AIM OF THE TASK:
If a line of the data below holds the string "your", copy it.

RECORDS FOR THIS TASK:

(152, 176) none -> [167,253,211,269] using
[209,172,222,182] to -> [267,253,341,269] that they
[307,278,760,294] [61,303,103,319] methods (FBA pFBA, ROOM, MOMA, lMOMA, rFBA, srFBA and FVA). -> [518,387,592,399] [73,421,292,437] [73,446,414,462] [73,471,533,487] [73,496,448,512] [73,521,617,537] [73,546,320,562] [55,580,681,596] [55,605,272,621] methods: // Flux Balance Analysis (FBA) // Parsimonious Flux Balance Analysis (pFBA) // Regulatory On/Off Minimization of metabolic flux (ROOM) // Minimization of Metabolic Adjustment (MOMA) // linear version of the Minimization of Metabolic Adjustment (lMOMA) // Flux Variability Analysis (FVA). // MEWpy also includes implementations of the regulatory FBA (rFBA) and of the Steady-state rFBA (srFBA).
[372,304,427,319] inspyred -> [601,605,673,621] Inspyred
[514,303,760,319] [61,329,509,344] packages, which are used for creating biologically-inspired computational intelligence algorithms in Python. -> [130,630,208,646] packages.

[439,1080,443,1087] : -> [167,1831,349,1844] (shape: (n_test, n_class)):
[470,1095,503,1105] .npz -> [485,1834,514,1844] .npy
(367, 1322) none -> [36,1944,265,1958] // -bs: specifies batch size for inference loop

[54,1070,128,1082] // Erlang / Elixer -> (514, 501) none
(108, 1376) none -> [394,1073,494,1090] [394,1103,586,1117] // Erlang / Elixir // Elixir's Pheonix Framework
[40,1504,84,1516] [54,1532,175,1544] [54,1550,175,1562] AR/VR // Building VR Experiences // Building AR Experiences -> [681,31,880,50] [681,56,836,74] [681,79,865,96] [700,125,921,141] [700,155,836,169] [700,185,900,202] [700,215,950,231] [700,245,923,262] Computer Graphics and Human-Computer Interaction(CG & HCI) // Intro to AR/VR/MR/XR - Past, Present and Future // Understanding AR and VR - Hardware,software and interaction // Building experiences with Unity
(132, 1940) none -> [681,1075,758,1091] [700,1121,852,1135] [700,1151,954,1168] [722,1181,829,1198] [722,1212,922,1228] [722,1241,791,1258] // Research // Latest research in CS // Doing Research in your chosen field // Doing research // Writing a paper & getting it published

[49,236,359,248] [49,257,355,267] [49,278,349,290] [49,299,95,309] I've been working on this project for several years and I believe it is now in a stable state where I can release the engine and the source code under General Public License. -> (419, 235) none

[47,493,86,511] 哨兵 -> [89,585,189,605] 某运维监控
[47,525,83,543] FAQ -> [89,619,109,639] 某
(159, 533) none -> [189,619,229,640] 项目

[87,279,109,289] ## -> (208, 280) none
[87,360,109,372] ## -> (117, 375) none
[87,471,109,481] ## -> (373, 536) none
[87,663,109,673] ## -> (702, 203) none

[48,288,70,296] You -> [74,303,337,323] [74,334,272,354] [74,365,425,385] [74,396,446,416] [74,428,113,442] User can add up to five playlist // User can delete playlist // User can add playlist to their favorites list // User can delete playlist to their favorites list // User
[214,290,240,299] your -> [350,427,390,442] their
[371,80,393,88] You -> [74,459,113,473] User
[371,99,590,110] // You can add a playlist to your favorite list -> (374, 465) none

ANSWER TO THIS TASK:
(132, 1940) none -> [681,1075,758,1091] [700,1121,852,1135] [700,1151,954,1168] [722,1181,829,1198] [722,1212,922,1228] [722,1241,791,1258] // Research // Latest research in CS // Doing Research in your chosen field // Doing research // Writing a paper & getting it published
[214,290,240,299] your -> [350,427,390,442] their
[371,99,590,110] // You can add a playlist to your favorite list -> (374, 465) none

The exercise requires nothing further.